-- Data extract follows --

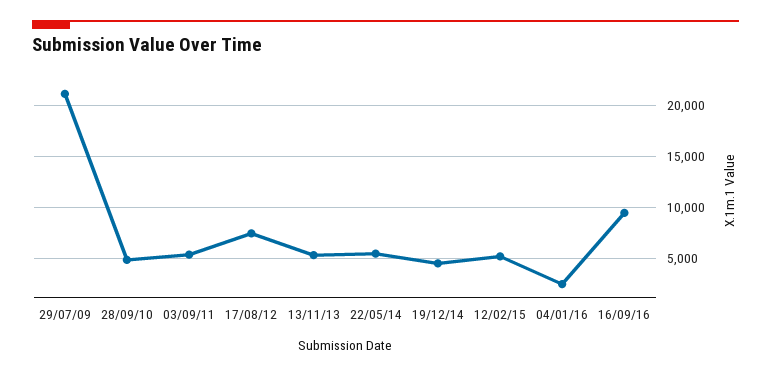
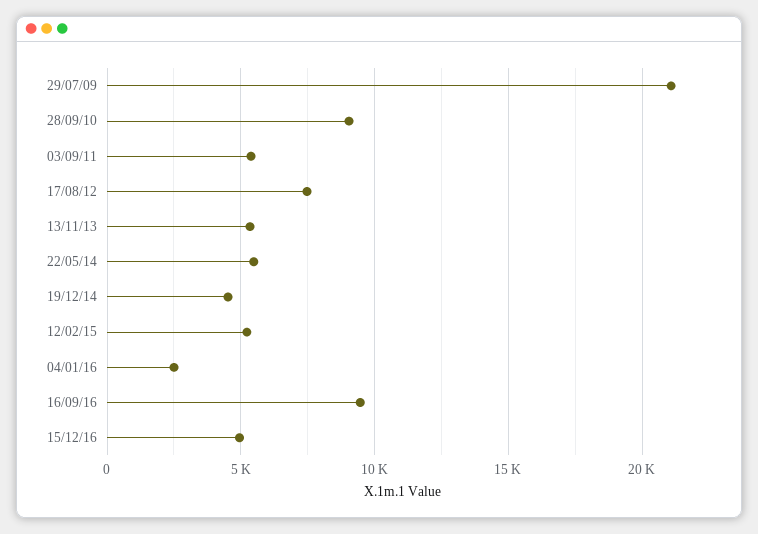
28/09/10: 5000 -> 9000
15/12/16: none -> 5000

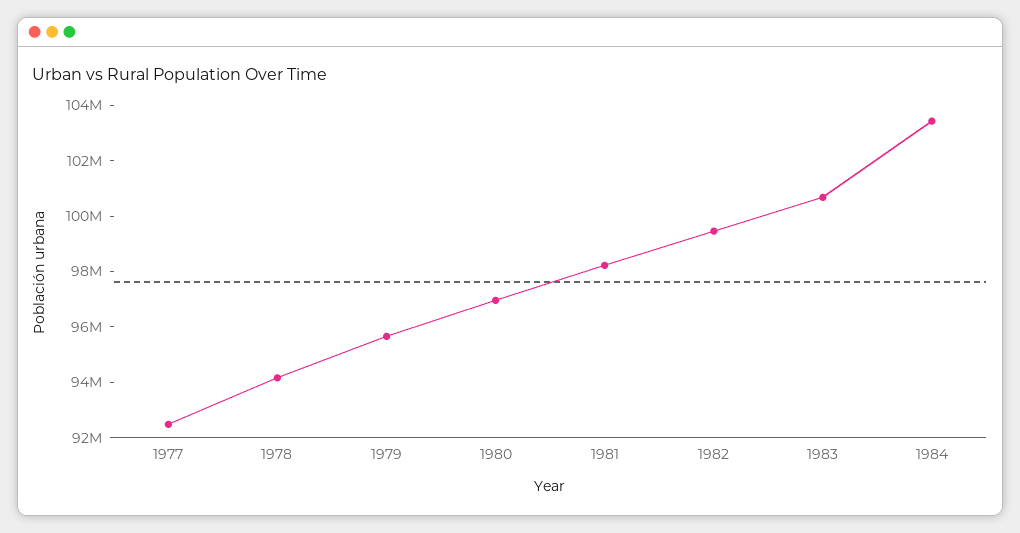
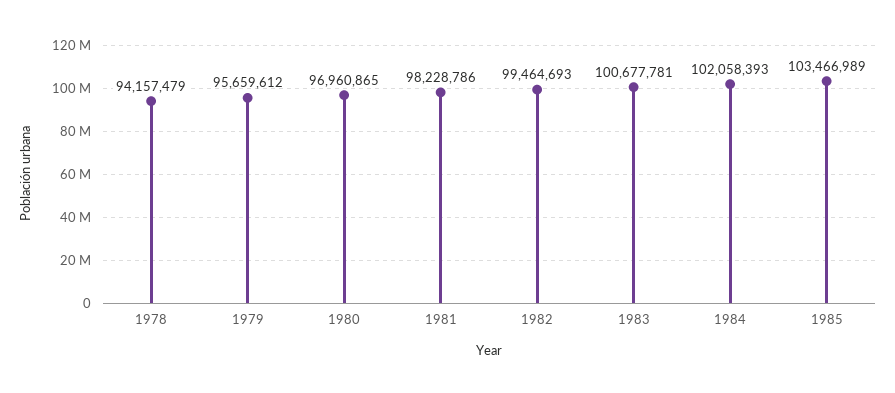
1977: 92500000 -> none
1984: 103500000 -> 102058393
1985: none -> 103466989

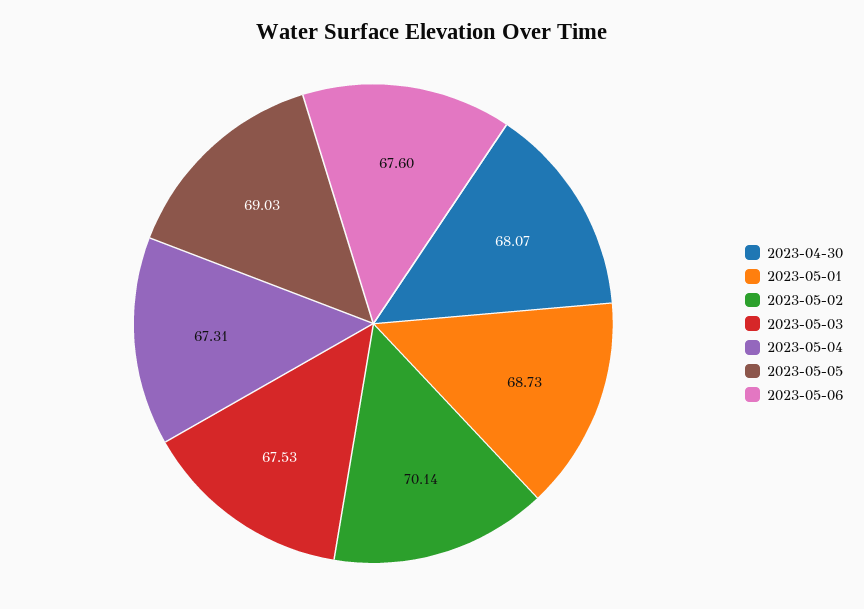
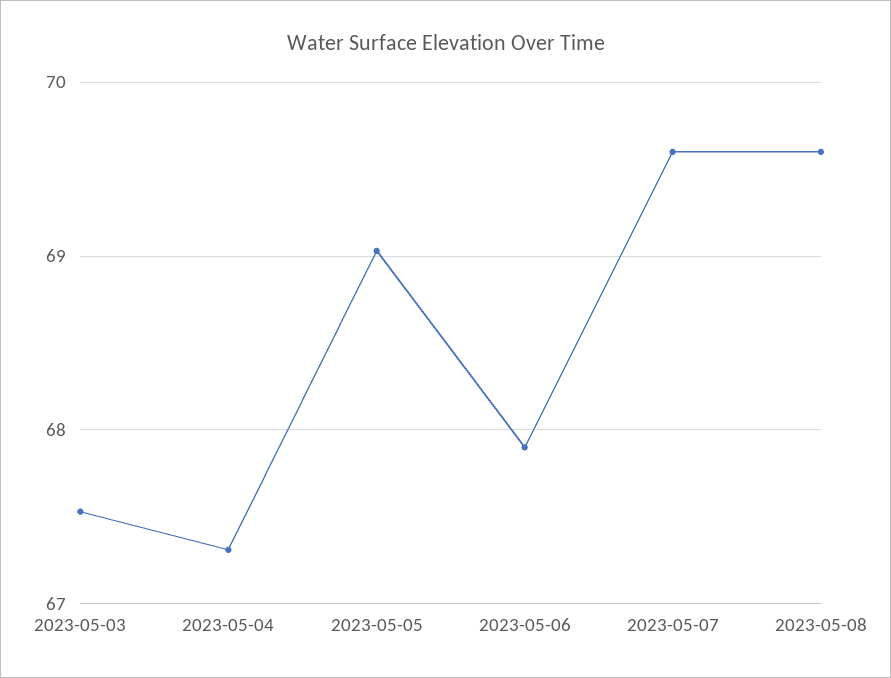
2023-04-30: 68.07 -> none
2023-05-01: 68.73 -> none
2023-05-02: 70.14 -> none
2023-05-06: 67.6 -> 67.9
2023-05-07: none -> 69.6
2023-05-08: none -> 69.6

-- Data extract concluded --

Problem description: Where an entry contains an image, skip the image and write out the rest exactly.

Answer to the exercise:
28/09/10: 5000 -> 9000
15/12/16: none -> 5000

1977: 92500000 -> none
1984: 103500000 -> 102058393
1985: none -> 103466989

2023-04-30: 68.07 -> none
2023-05-01: 68.73 -> none
2023-05-02: 70.14 -> none
2023-05-06: 67.6 -> 67.9
2023-05-07: none -> 69.6
2023-05-08: none -> 69.6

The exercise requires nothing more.